I am using OpenCL on Gen9.5 architecture and I am using i7-7700k processor. I want to have something similar to clock function inside my kernel. What I want to do is something similar to

__kernel void TimeMeasurementKernel(){
  //get current clock value
  t0 = clock();
	//someoperations
  t1 = clock();
  time_elapsed_to_execute_operations = t1 - t0;
}

But it seems that intel doesn't provide any means to get the clock value from inside the OpenCL kernel. But there is a timestamp architecture register tm0 as mentioned in here. My goal is to query this timestamp register from inside the kernel.
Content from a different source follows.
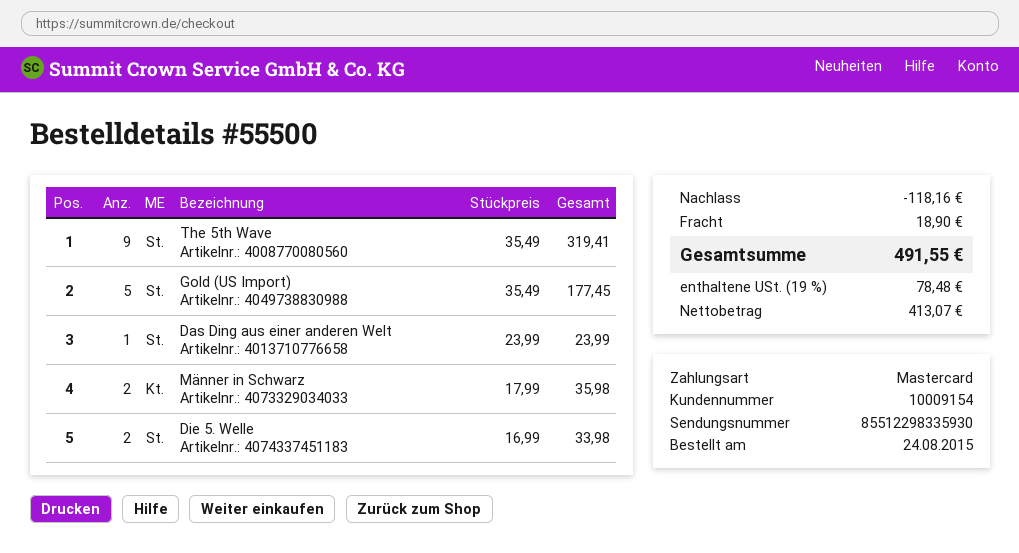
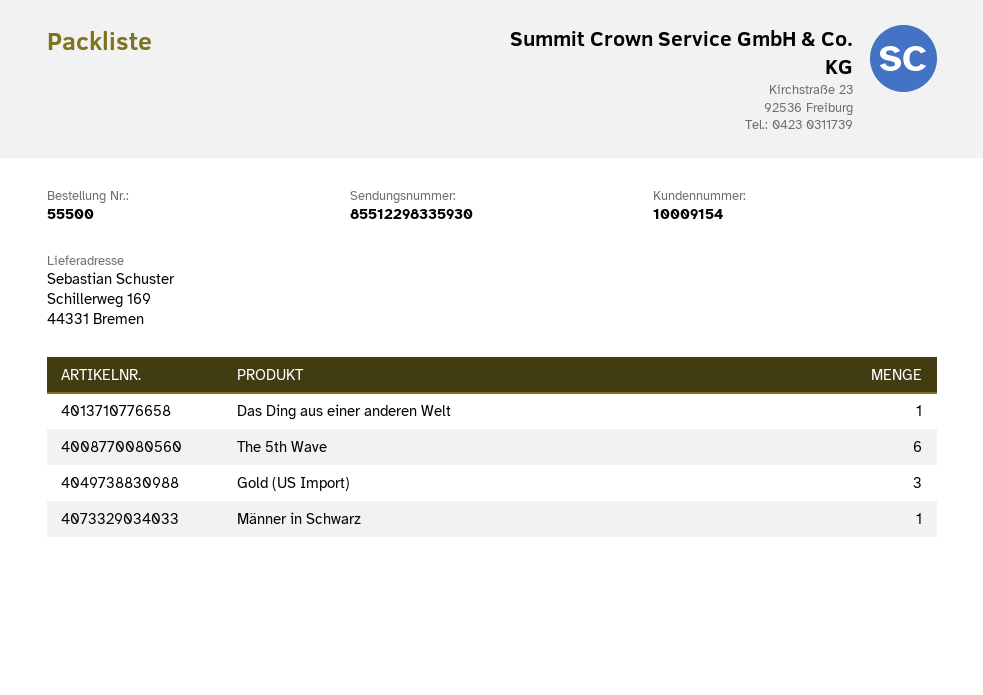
The 5th Wave: 9 -> 6
Gold (US Import): 5 -> 3
Männer in Schwarz: 2 -> 1
Die 5. Welle: 2 -> none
So one of the way that I thought of, if possible, then to generate the .gen assembly file first by using ioc64 offline compiler using the -asm option, modify the assembly file by introducing the timestamp register opcode and then generate the binary from the modified assembly. I would be able to load the modified binary through the  clCreateProgramWithBinary. I am not sure if this is possible. But if it is doable then I would very much appreciate if someone could provide some sort of working example as to how I can do this, specially introducing the timestamp register by modifying the generated assembly from ioc64 and then creating the binary file from the modified assembly. 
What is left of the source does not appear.